Federal Judge Rules Florida Ban On Same-Sex Marriage Unconstitutional

    "The Florida provisions that prohibit the recognition of same-sex marriages lawfully entered elsewhere, like the federal provision, are unconstitutional. So is the Florida ban on entering same-sex marriages."

    Another judge ruled Thursday that Florida's ban on marriage for same-sex couples is unconstitutional — this time in federal court.

    U.S. District Judge Robert L. Hinkle in Tallahassee joins judges in four counties in the state to rule against the 2008 voter-approved ban prohibiting marriage for same-sex couples in recent weeks.

    "Just last year the [U.S. Supreme Court] struck down a federal statute that prohibited federal recognition of same-sex marriages lawfully entered in other jurisdictions," Hinkle wrote in his ruling. "The Florida provisions that prohibit the recognition of same-sex marriages lawfully entered elsewhere, like the federal provision, are unconstitutional. So is the Florida ban on entering same-sex marriages."

    Hinkle stayed his ruling until there are decisions in marriage equality cases from Virginia, Utah, and Oklahoma that have been requested to be heard by the U.S. Supreme Court, meaning same-sex couples cannot immediately marry.

    However, the judge ordered the state's Surgeon General to issue a corrected death certificate listing a plaintiff in the case, Arlene Goldberg, as as legally married to Carol Goldwasser, who died earlier this year. The couple had been together for 47 years and were married in New York in 2011.

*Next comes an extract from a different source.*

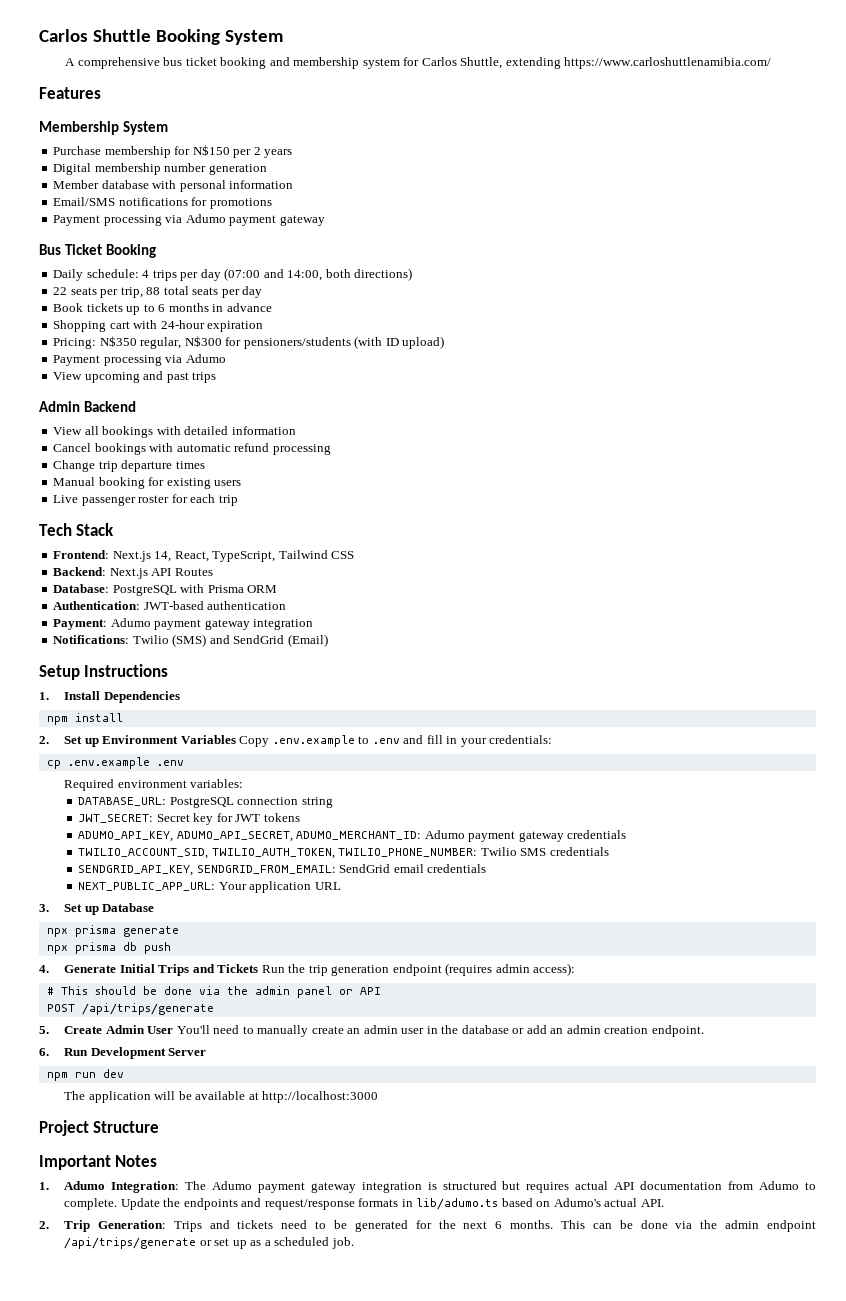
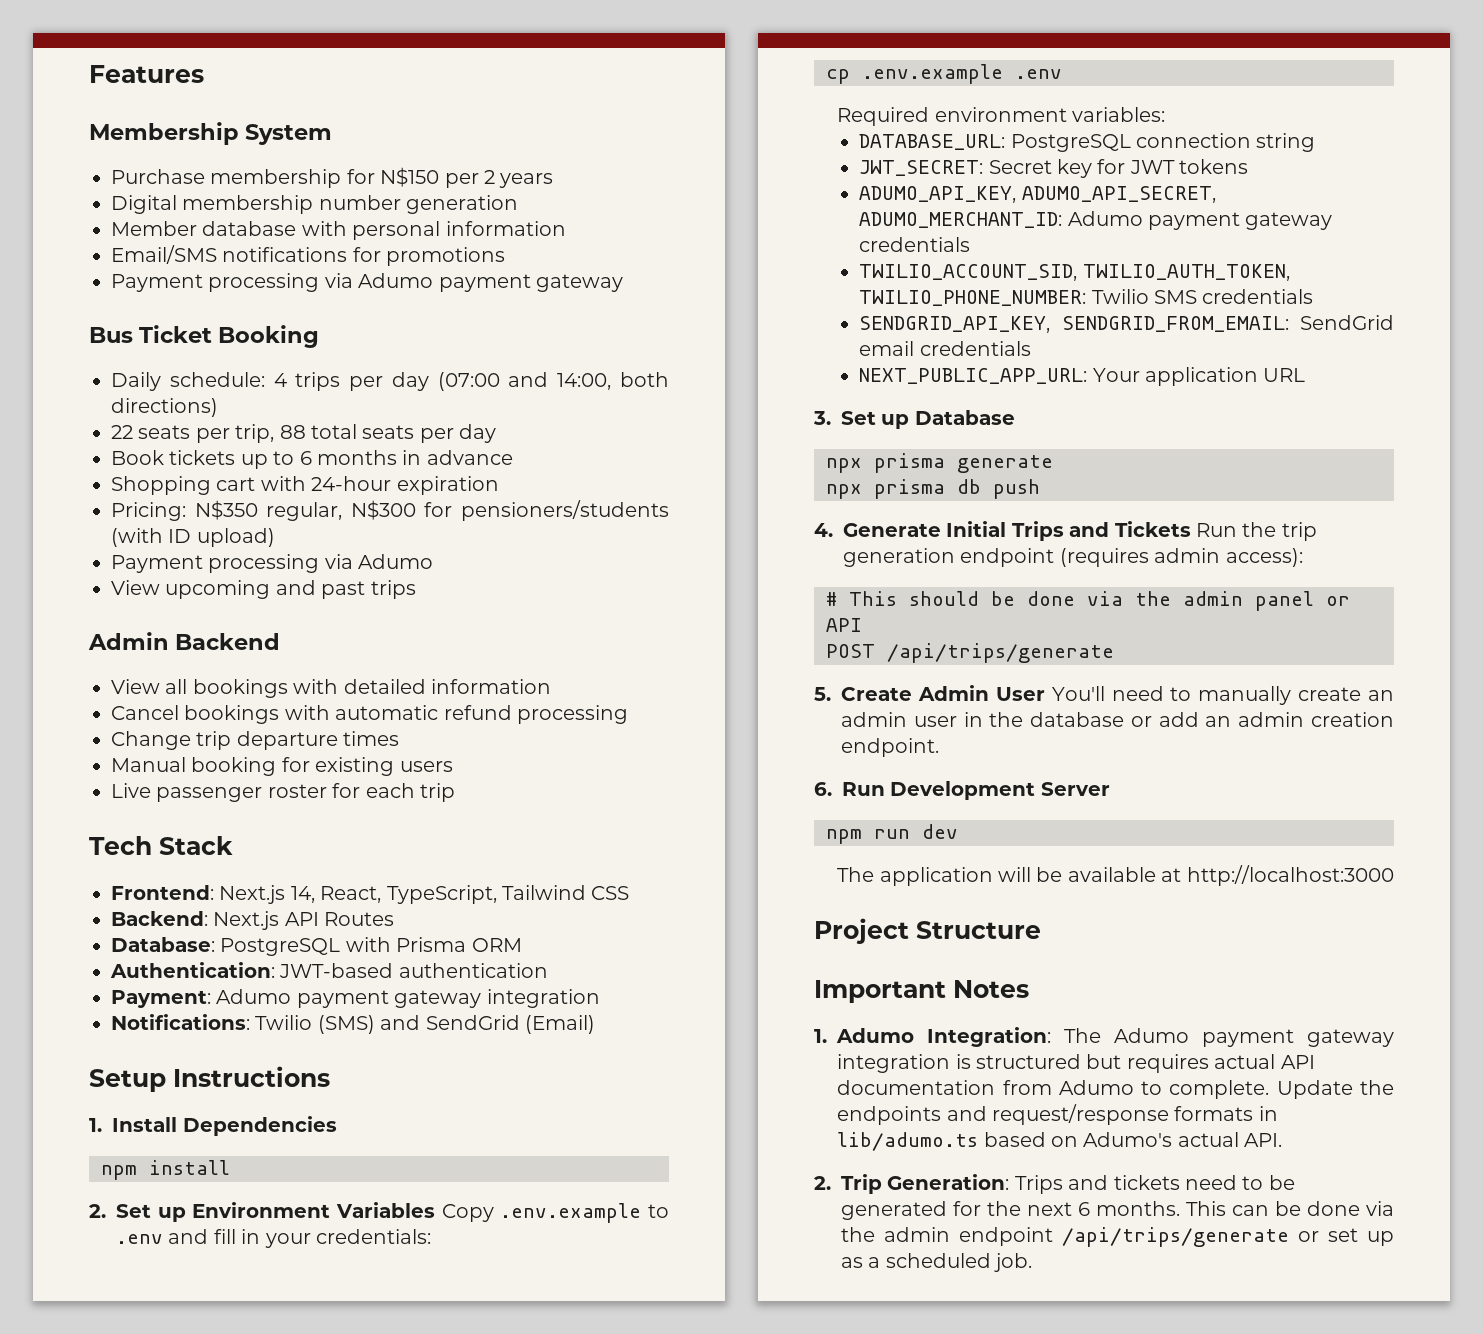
- Carlos Shuttle Booking System
- A comprehensive bus ticket booking and membership system for Carlos Shuttle, extending https://www.carloshuttlenamibia.com/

    The ruling comes in the case of Brenner v. Scott, consolidated legal challenges that includes 22 plaintiffs, such as Goldberg, same-sex couples that were legally married in other states, and same-sex couples who want to marry in Florida.

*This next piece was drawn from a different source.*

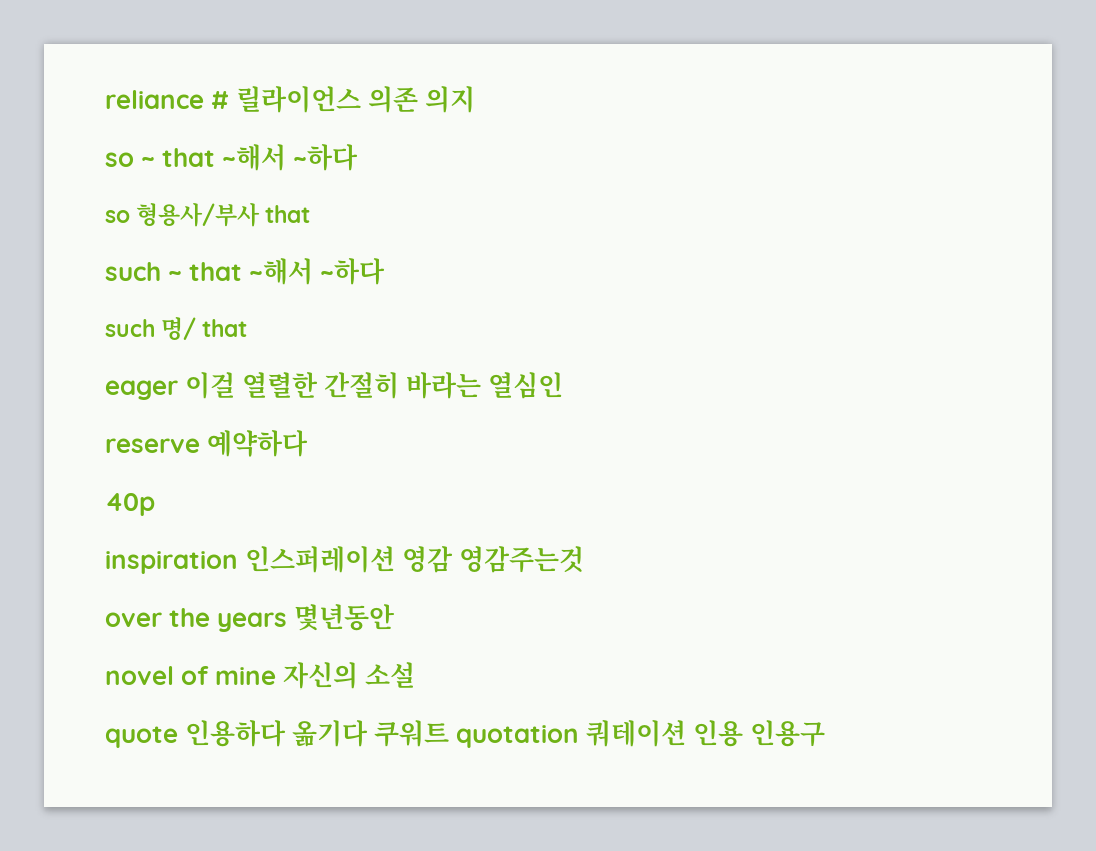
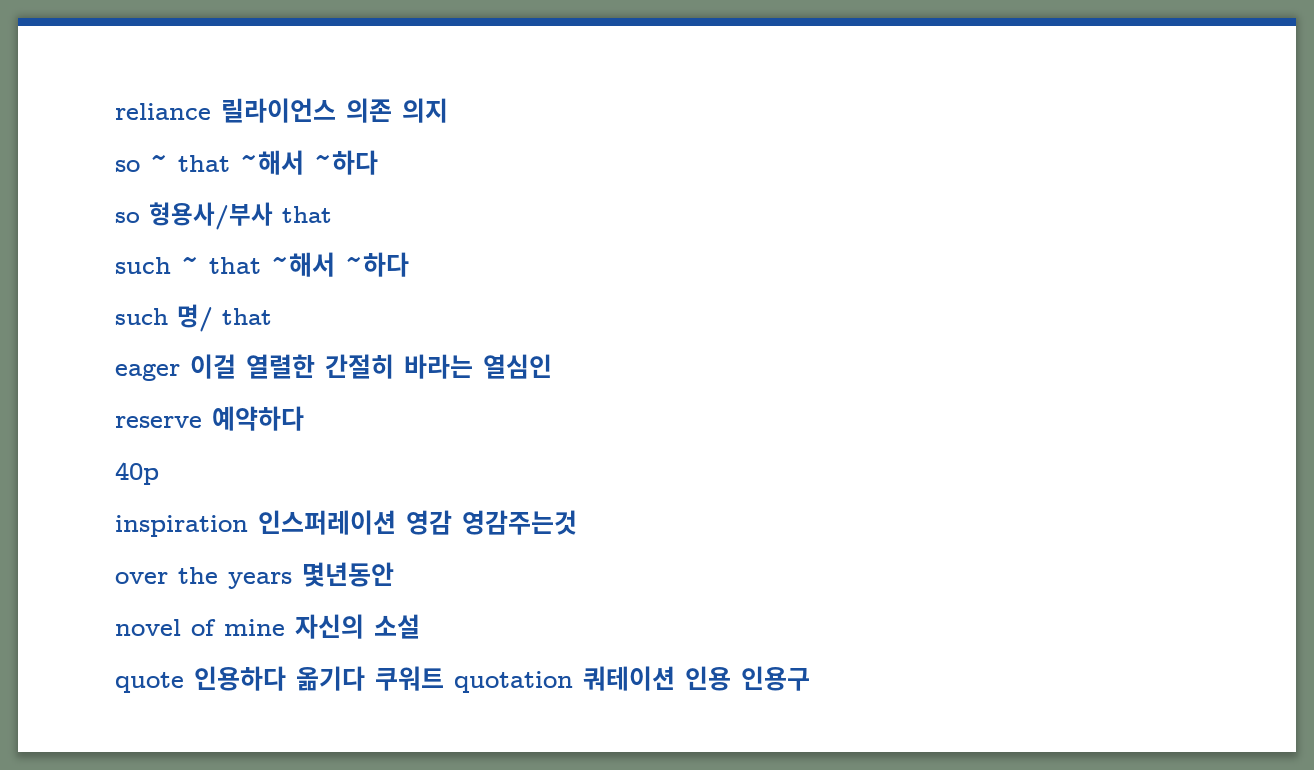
- reliance # 릴라이언스 의존 의지
+ reliance 릴라이언스 의존 의지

    In his ruling, Hinkle said the ban violates the equal protection and due process protections guaranteed by the 14th Amendment to the U.S. Constitution and compared laws prohibiting marriage for same-sex couples to laws that banned marriage for interracial couples, which the U.S. Supreme Court ruled as unconstitutional.

    "Now, nearly 50 years later, the arguments supporting the ban on interracial marriage seem an obvious pretext for racism; it must be hard for those who were not then of age to understand just how sincerely those views were held," he said. "When observers look back 50 years from now, the arguments supporting Florida's ban on same-sex marriage, though just as sincerely held, will again seem an obvious pretext for discrimination. Observers who are not now of age will wonder just how those views could have been held."

    Previously, judges in four Florida counties — Monroe, Miami-Dade, Broward, and Palm Beach — have issued rulings against the state's marriage ban. Florida Attorney General Pam Bondi, who has defended the ban in court, asked a state appeals court earlier this month to put two of those cases on hold until the U.S. Supreme Court rules on the issue.